Onírica
Para la felicidad de nuestros sueños, sexualidades y vigilias, quizá no deberíamos usar tanto la tele —abreviatura cariñosa— como aparato consolador
He tenido mi primer sueño del coronavirus. Lo apunto rápido para que no se me olvide, sin miedo a ser obscena ni a pecar de un exceso de confianza en mis cualidades de intérprete psicoanalítica. Mi sueño trata de ese eufemismo que llamamos “vuelta al cole” y que para maestras y maestros se está convirtiendo no en nebuloso sueño, sino en pesadilla. Doy fe del malestar sin ser madre de nadie porque, además de tener ojos en la cara, me he echado por Instagram una amiga que me relata el pisoteo diario de su vocación. Menos mal que mi amiga sabe hablar de la depresión en gamas de colores —"hoy estoy amarilla chillona"— y darse alegrías que compensan la dureza de su trabajo como funcionaria.

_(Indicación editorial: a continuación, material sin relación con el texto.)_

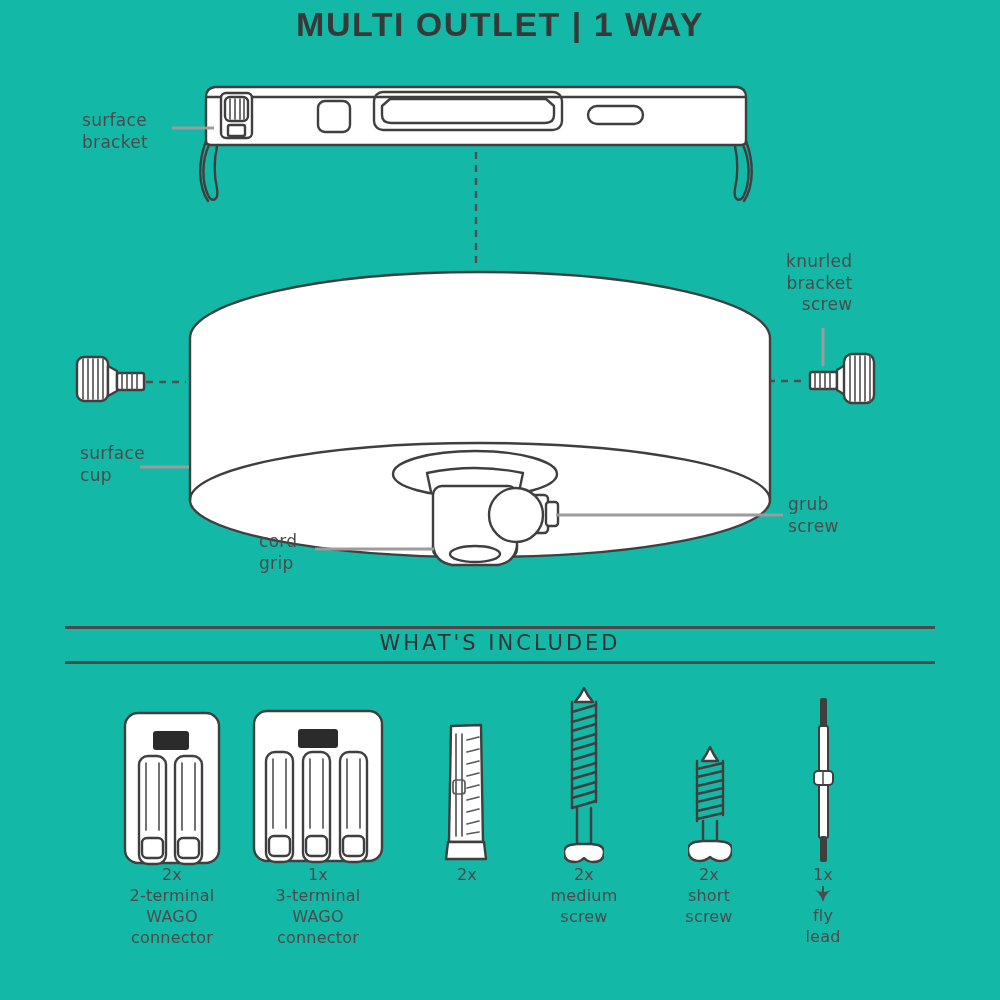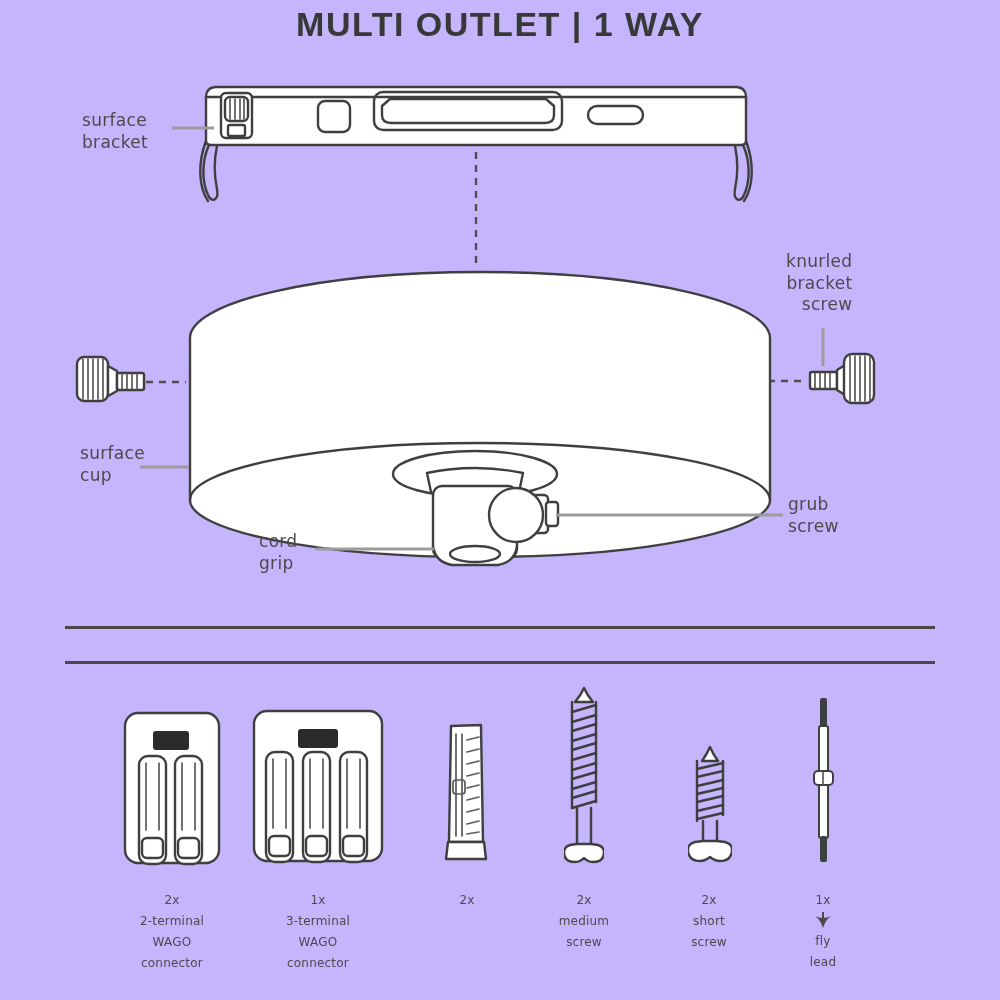--- a/index.html
+++ b/index.html
@@ -3,7 +3,7 @@
 <meta charset="utf-8">
 <style>
   html,body{margin:0;padding:0;background:#fff;}
-  .page{position:relative;width:1000px;height:1000px;background:#c4b5fd;overflow:hidden;
+  .page{position:relative;width:1000px;height:1000px;background:#14b8a6;overflow:hidden;
         font-family:"DejaVu Sans","Liberation Sans",sans-serif;}
   .title{position:absolute;top:5px;left:0;width:100%;text-align:center;
          font-family:"Liberation Sans",sans-serif;font-weight:bold;font-size:34px;

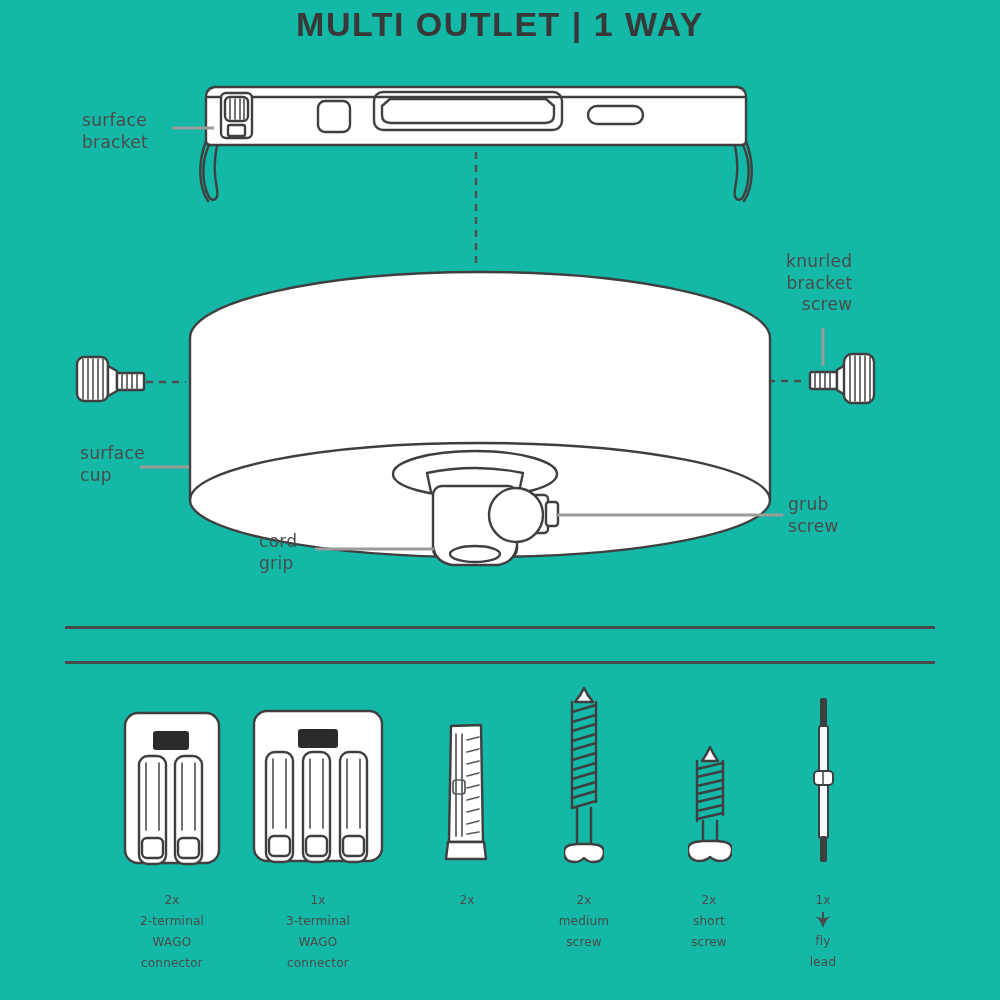--- a/index.html
+++ b/index.html
@@ -112,6 +112,7 @@
 screw</div>
 
   <div class="rule" style="top:626px;"></div>
+  <div class="included-heading">WHAT'S INCLUDED</div>
   <div class="rule" style="top:661px;"></div>
 
   <svg width="100" height="158" viewBox="0 0 100 158" style="left:122px;top:710px;">

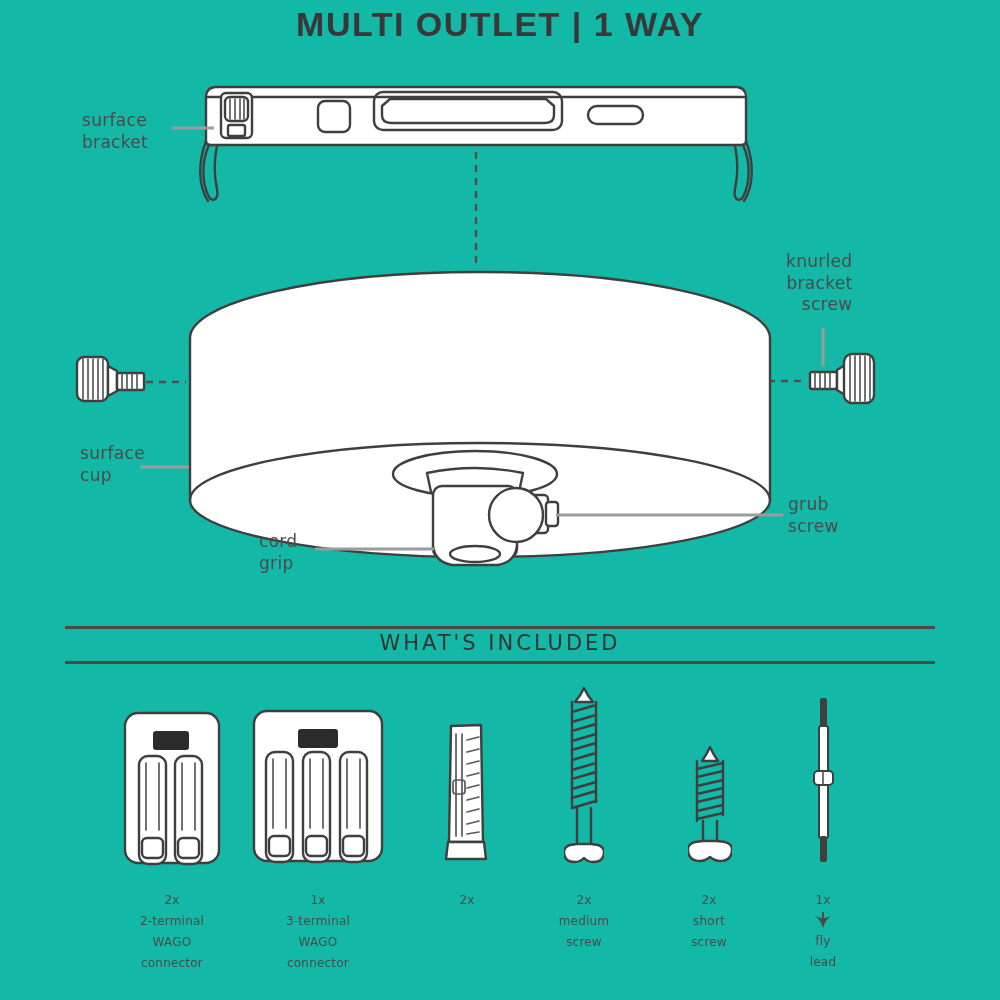--- a/index.html
+++ b/index.html
@@ -21,7 +21,7 @@
   .rule{position:absolute;left:65px;width:870px;height:2.5px;background:#4a4a4a;}
   .included-heading{position:absolute;top:631px;left:0;width:100%;text-align:center;
           font-size:21px;letter-spacing:3px;color:#333;}
-  .ilabel{position:absolute;top:890px;width:140px;text-align:center;font-size:12px;
+  .ilabel{position:absolute;top:864px;width:140px;text-align:center;font-size:16px;
           line-height:21px;color:#4b4b4b;letter-spacing:.2px;}
   .iname{white-space:pre-line;}
   .arrow-wrap{height:18px;line-height:0;margin:1px 0;}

En mi sueño, Jorge Javier Vázquez y yo entramos en un colegio. Somos el equipo docente que ha de cuidar y educar al alumnado. “Y a la alumnada”, me dice Jorge Javier. Me corrijo. Niños y niñas no van llegando a la escuela, sino que están allí antes que nosotros. Están metidos dentro de un agujero, luminoso y enorme —sin connotación sexual—, sobre el que hace equilibrios la escritora mallorquina Llucia Ramis: “Yo no tengo vértigo”. A mí, solo de verla, me sudan las manos: “Eres como los indios mohawks, que levantaron el Rockefeller Center”. En este tipo de intervenciones se nota que soy profesora. Llucia sigue con sus acrobacias mientras niños patinadores y niñas con mascarilla, que cargadas de bondad y de razón explican “es incómoda. Pero es mejor llevarla que morirse”, van saliendo del agujero luminoso —tampoco es un útero, espero— a través de un entramado de escaleras metálicas. Jorge Javier y yo los cogemos de la mano, y los acercamos hacia un parque lleno de árboles donde monos, con sonrisa de gato de Cheshire, colocan a cada criatura una escarapela en el pecho. Como si fuesen las antiguas bandas por buena conducta o aplicación. Deduzco que son la vacuna. Me alegro de que la vacuna provenga de una familia arbórea de monos reidores. Una niña, con su escarapela prendida del chándal, se va cantando operísticamente: “Quiero ser una activista de la salud.” Llamo por teléfono a Alberto Garzón y le pido que penalice la publicidad de las empresas sanitarias privadas. De las casas de juego. De los bancos que dicen que el dinero no da la felicidad —puede que incluso corrompa— e imaginativamente acuñarán moneda con el rostro de una uniformada criada inmigrante y un alegre pescador. Le digo a Garzón: “Es inmoral”. Él me escruta desde detrás de sus gafas de ministro raro.
Los sueños no responden a esa mitificación de lo genuino que se identifica con el lado más auténtico y secreto de nuestros subconscientes o inconscientes —siempre me hago un lío con la terminología—, sino a las preocupaciones comunes. Nuestro lado genuino está hecho de la sustancia de lo cotidiano. De sus meollos y sopas de sobre y sus copos de avena y su ropa tendida y su pasta de dientes y sus raíces cuadradas y su ingreso mínimo vital. Alumnado, cuerpo docente y administrativo, servicios de limpieza y yo misma tenemos miedo y nos drogamos para ir a dormir: las personas adultas con lorazepam, infantes e infantas con gominolas. Para la felicidad de nuestros sueños, sexualidades y vigilias, quizá no deberíamos usar tanto la tele —abreviatura cariñosa— como aparato consolador.